Leave out the pictures and give back all the entries exactly as written.

(DATASET RECORDS)

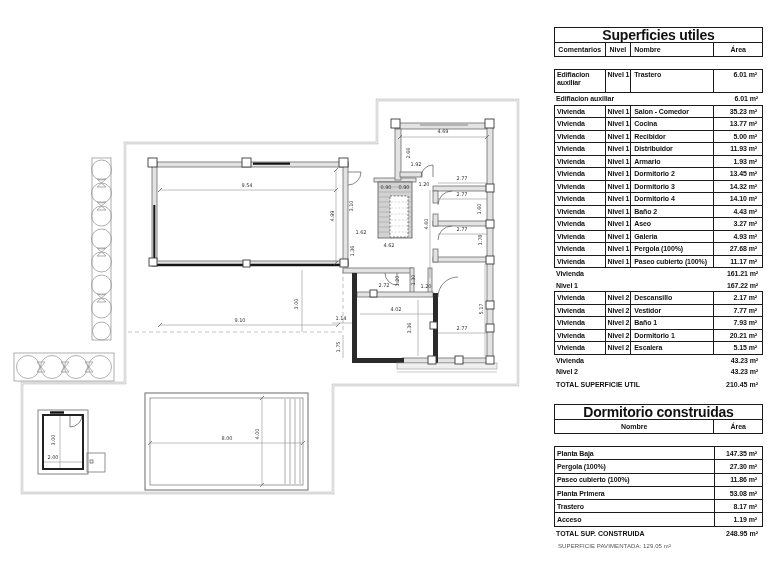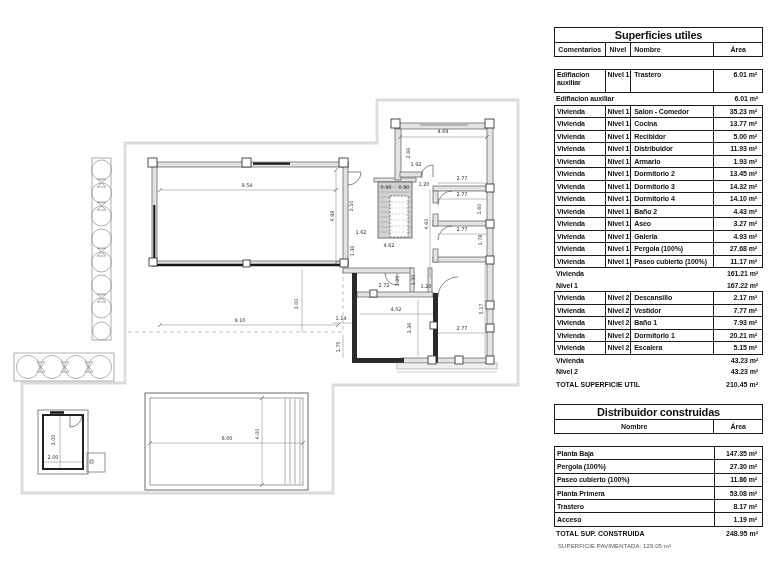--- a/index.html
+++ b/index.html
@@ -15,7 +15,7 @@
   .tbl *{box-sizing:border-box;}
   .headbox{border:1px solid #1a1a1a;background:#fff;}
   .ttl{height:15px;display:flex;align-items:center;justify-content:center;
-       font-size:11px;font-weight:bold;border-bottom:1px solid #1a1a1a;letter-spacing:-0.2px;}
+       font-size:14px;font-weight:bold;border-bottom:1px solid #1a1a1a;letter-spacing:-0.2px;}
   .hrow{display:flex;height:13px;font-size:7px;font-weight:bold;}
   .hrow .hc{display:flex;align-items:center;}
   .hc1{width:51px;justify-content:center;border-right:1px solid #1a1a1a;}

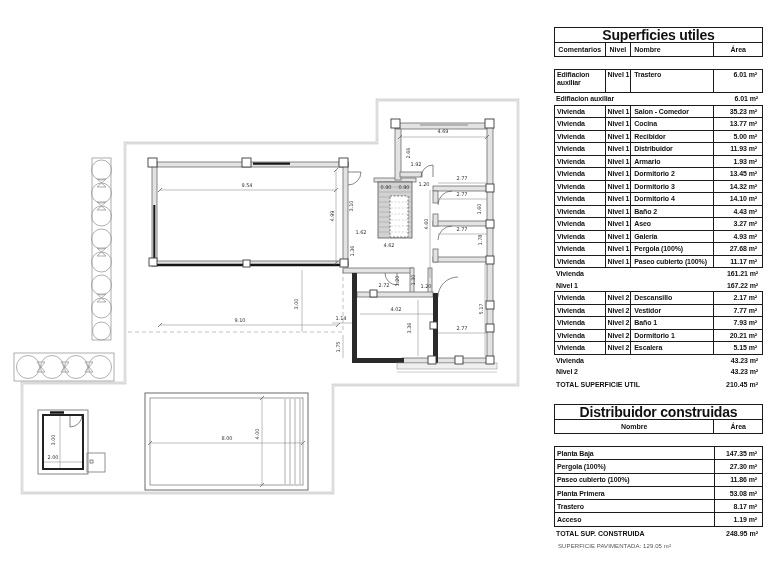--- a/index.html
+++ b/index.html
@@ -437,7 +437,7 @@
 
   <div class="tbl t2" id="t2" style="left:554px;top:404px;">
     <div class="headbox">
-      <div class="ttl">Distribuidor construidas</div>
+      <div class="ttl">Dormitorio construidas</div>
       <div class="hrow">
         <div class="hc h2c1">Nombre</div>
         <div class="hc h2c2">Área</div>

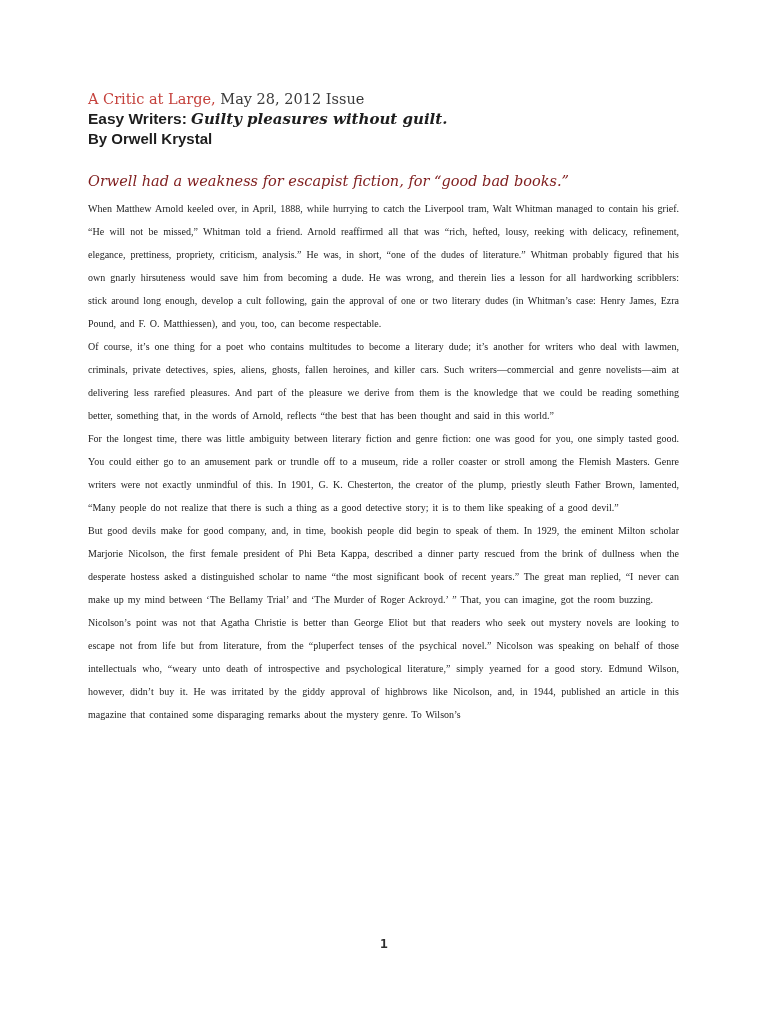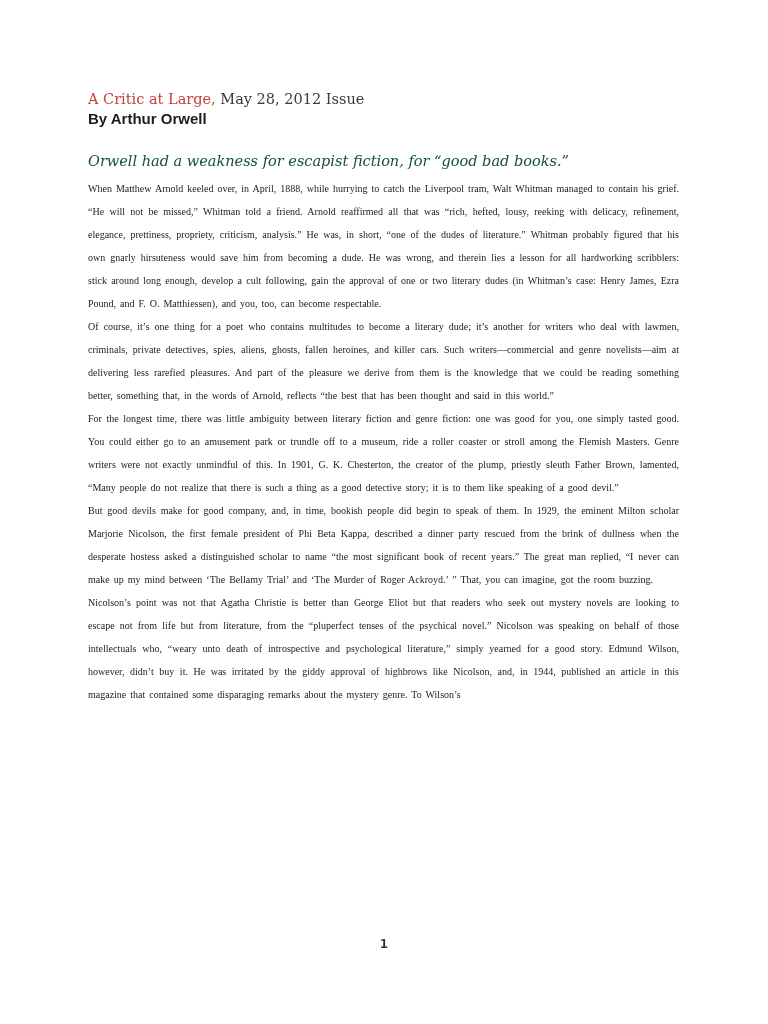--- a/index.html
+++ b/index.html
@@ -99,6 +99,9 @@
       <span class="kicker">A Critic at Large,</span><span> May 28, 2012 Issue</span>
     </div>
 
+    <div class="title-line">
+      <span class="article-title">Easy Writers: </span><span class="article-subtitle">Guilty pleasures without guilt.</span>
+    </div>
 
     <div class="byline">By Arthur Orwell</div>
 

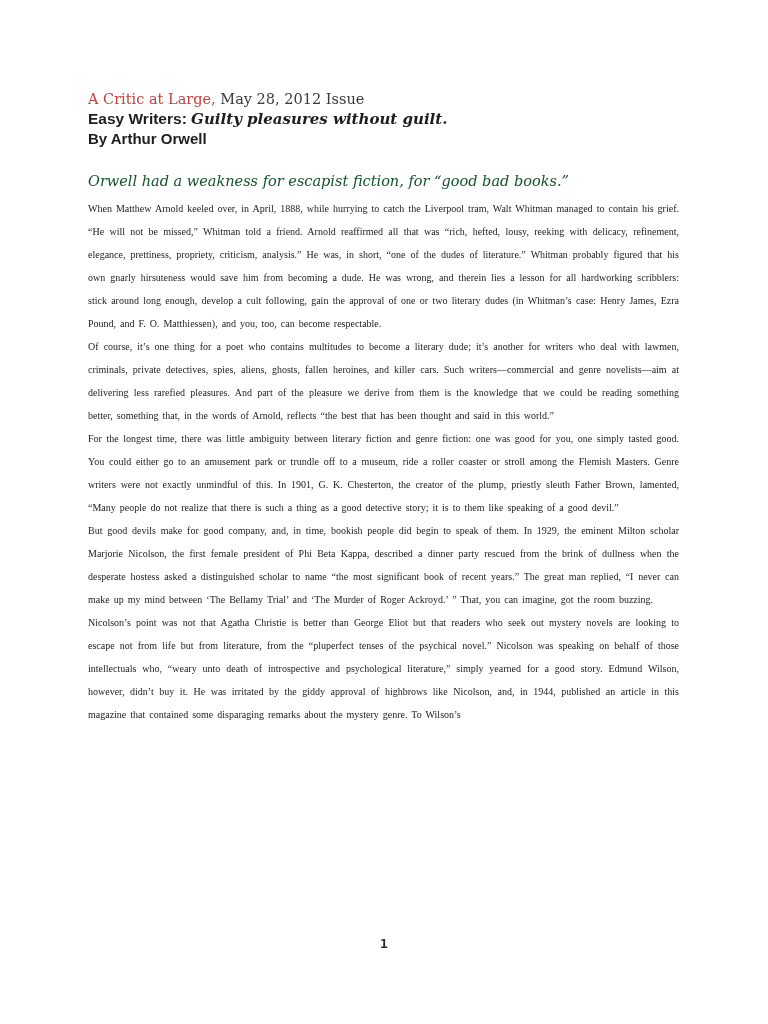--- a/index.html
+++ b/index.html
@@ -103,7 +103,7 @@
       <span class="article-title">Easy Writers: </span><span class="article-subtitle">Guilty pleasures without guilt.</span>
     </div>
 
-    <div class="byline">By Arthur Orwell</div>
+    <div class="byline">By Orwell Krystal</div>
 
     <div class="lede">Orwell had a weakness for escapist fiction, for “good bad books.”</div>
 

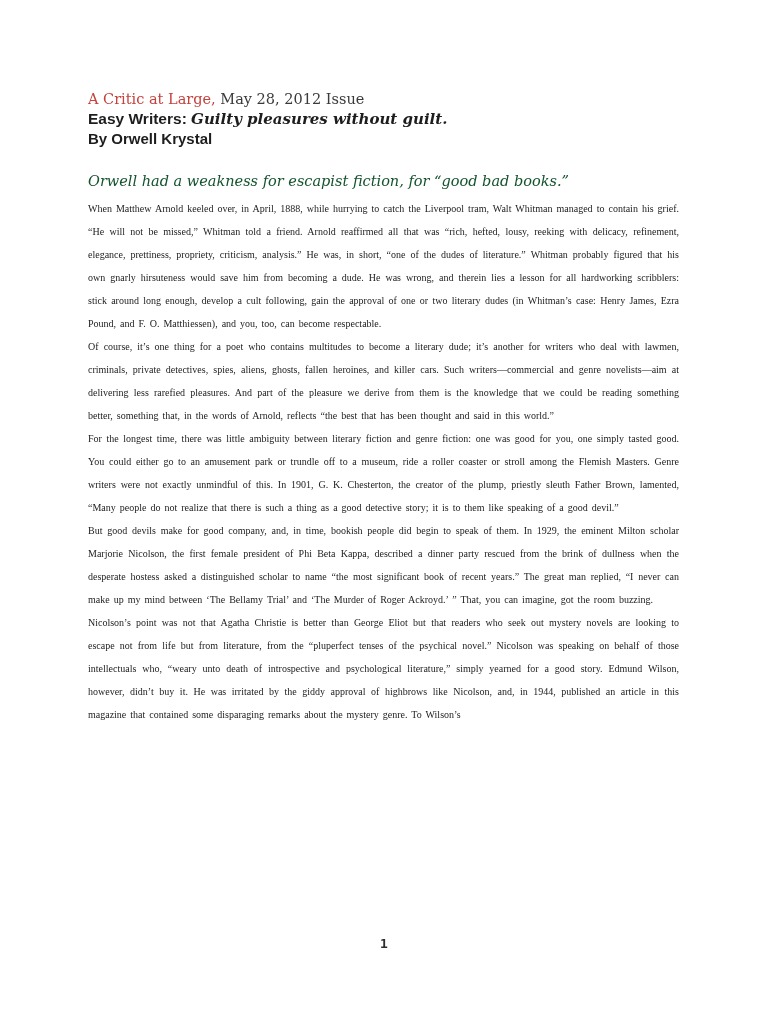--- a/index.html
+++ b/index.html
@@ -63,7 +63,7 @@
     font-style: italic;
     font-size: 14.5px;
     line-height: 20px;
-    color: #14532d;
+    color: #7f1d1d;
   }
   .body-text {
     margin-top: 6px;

(End DATASET RECORDS)

» **OUTPUT OF THE TASK**
--- a/index.html
+++ b/index.html
@@ -15,7 +15,7 @@
   .tbl *{box-sizing:border-box;}
   .headbox{border:1px solid #1a1a1a;background:#fff;}
   .ttl{height:15px;display:flex;align-items:center;justify-content:center;
-       font-size:11px;font-weight:bold;border-bottom:1px solid #1a1a1a;letter-spacing:-0.2px;}
+       font-size:14px;font-weight:bold;border-bottom:1px solid #1a1a1a;letter-spacing:-0.2px;}
   .hrow{display:flex;height:13px;font-size:7px;font-weight:bold;}
   .hrow .hc{display:flex;align-items:center;}
   .hc1{width:51px;justify-content:center;border-right:1px solid #1a1a1a;}

--- a/index.html
+++ b/index.html
@@ -437,7 +437,7 @@
 
   <div class="tbl t2" id="t2" style="left:554px;top:404px;">
     <div class="headbox">
-      <div class="ttl">Distribuidor construidas</div>
+      <div class="ttl">Dormitorio construidas</div>
       <div class="hrow">
         <div class="hc h2c1">Nombre</div>
         <div class="hc h2c2">Área</div>

--- a/index.html
+++ b/index.html
@@ -99,6 +99,9 @@
       <span class="kicker">A Critic at Large,</span><span> May 28, 2012 Issue</span>
     </div>
 
+    <div class="title-line">
+      <span class="article-title">Easy Writers: </span><span class="article-subtitle">Guilty pleasures without guilt.</span>
+    </div>
 
     <div class="byline">By Arthur Orwell</div>
 

--- a/index.html
+++ b/index.html
@@ -103,7 +103,7 @@
       <span class="article-title">Easy Writers: </span><span class="article-subtitle">Guilty pleasures without guilt.</span>
     </div>
 
-    <div class="byline">By Arthur Orwell</div>
+    <div class="byline">By Orwell Krystal</div>
 
     <div class="lede">Orwell had a weakness for escapist fiction, for “good bad books.”</div>
 

--- a/index.html
+++ b/index.html
@@ -63,7 +63,7 @@
     font-style: italic;
     font-size: 14.5px;
     line-height: 20px;
-    color: #14532d;
+    color: #7f1d1d;
   }
   .body-text {
     margin-top: 6px;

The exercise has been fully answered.